• _To do_: Set down the data below exactly; pictures stay out.

Difference listings
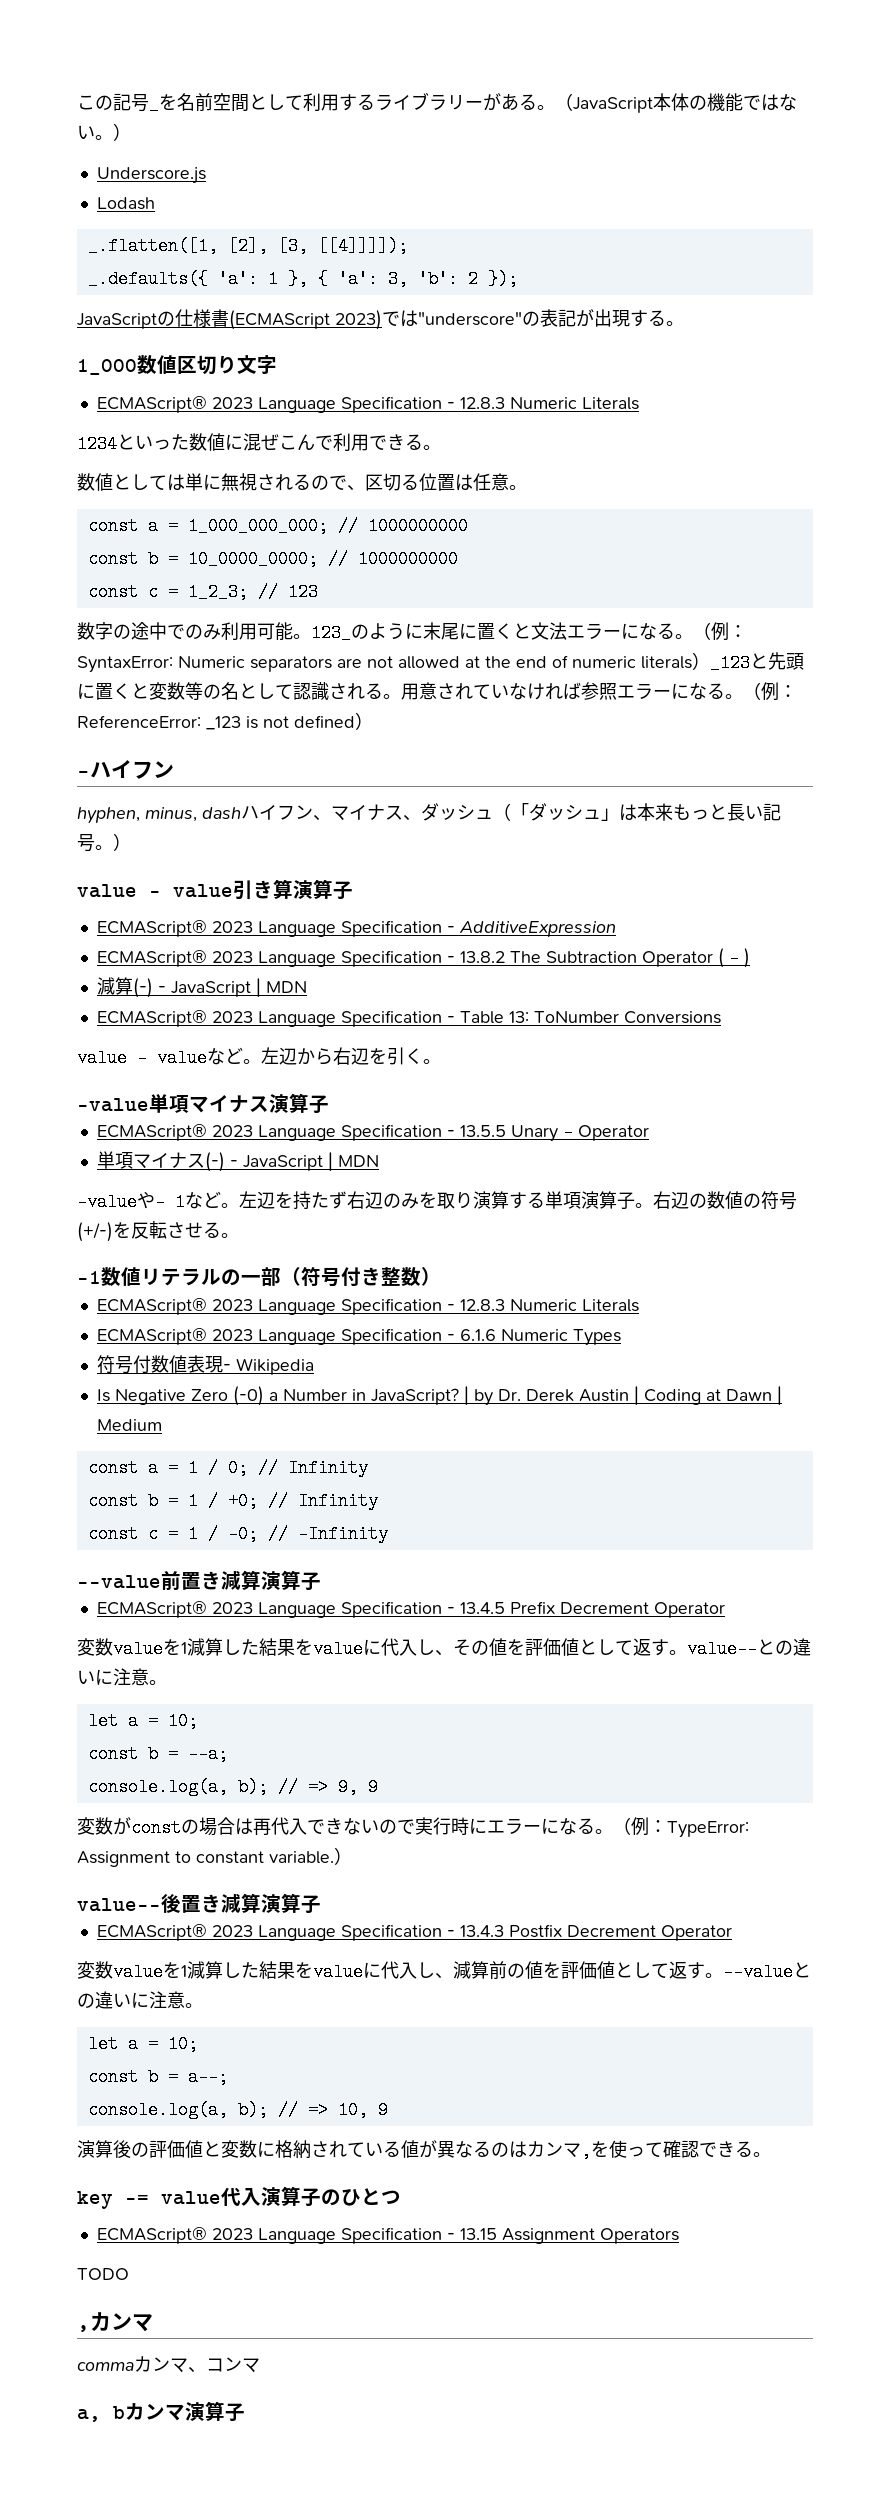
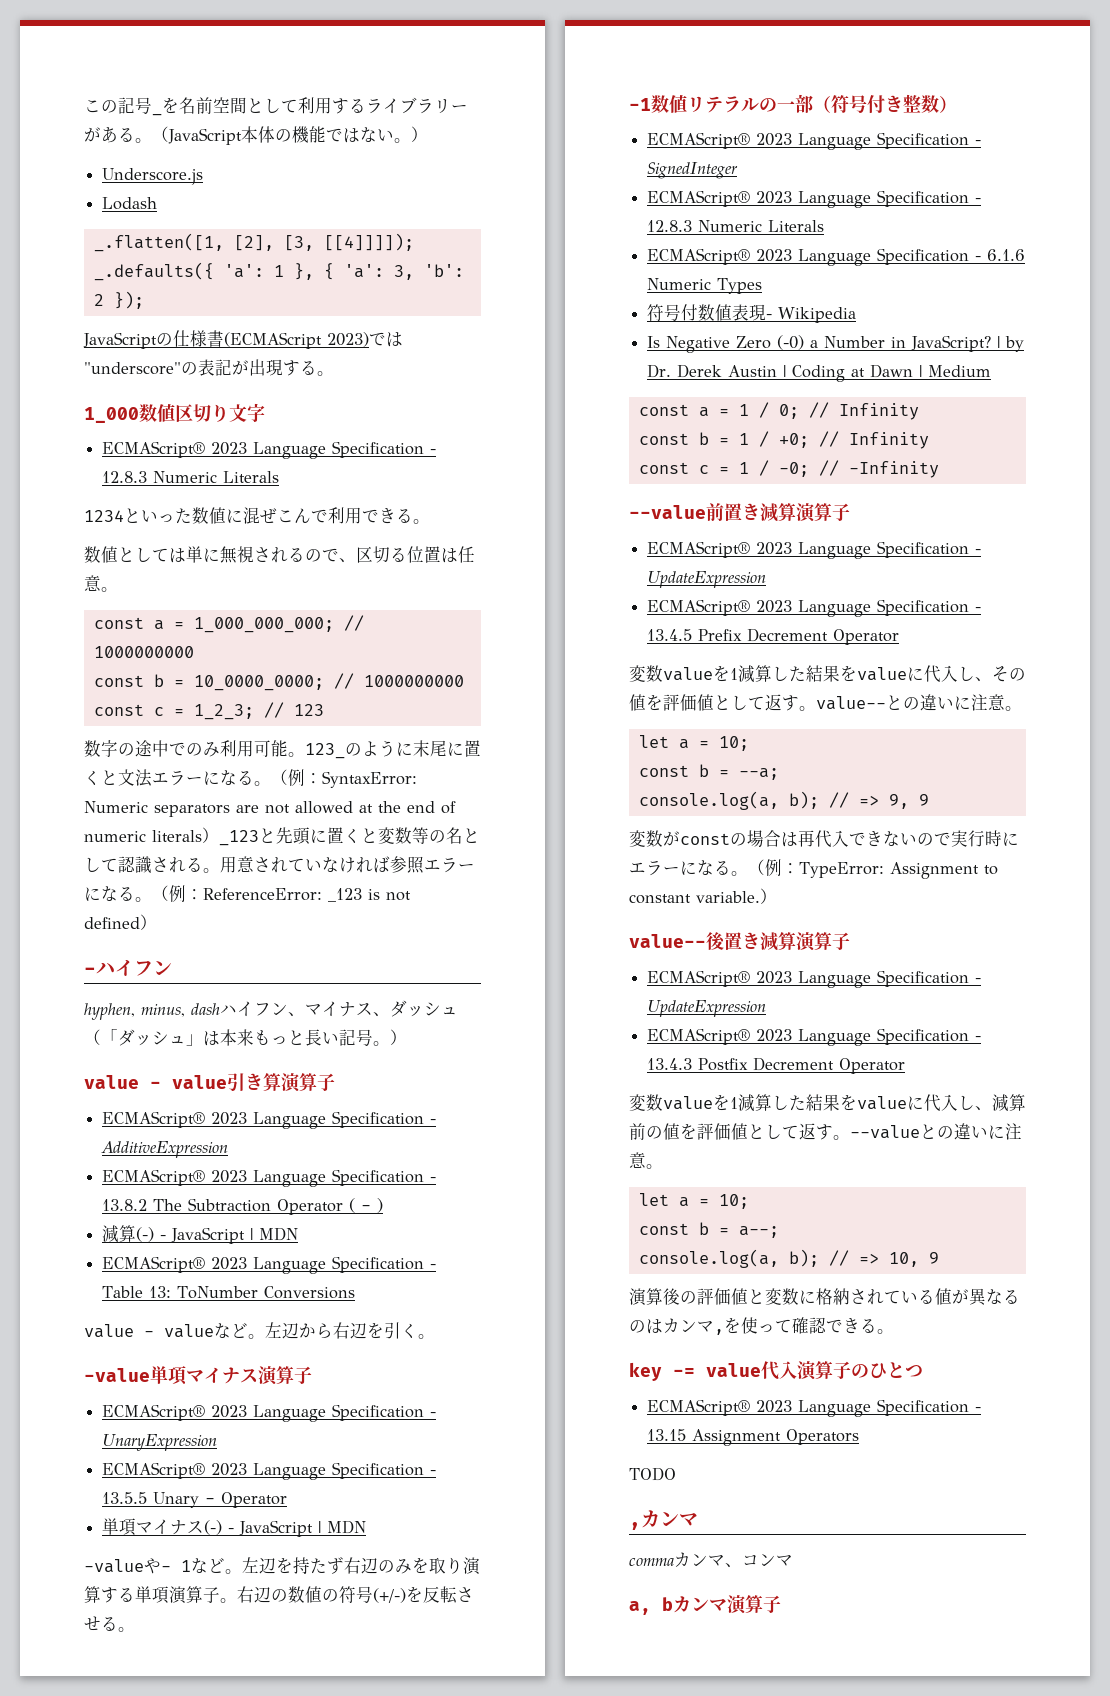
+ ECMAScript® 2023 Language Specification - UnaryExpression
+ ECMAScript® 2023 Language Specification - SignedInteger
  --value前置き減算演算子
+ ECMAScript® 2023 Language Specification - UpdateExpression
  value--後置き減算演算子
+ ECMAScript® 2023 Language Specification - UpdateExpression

• _Response below_:
+ ECMAScript® 2023 Language Specification - UnaryExpression
+ ECMAScript® 2023 Language Specification - SignedInteger
  --value前置き減算演算子
+ ECMAScript® 2023 Language Specification - UpdateExpression
  value--後置き減算演算子
+ ECMAScript® 2023 Language Specification - UpdateExpression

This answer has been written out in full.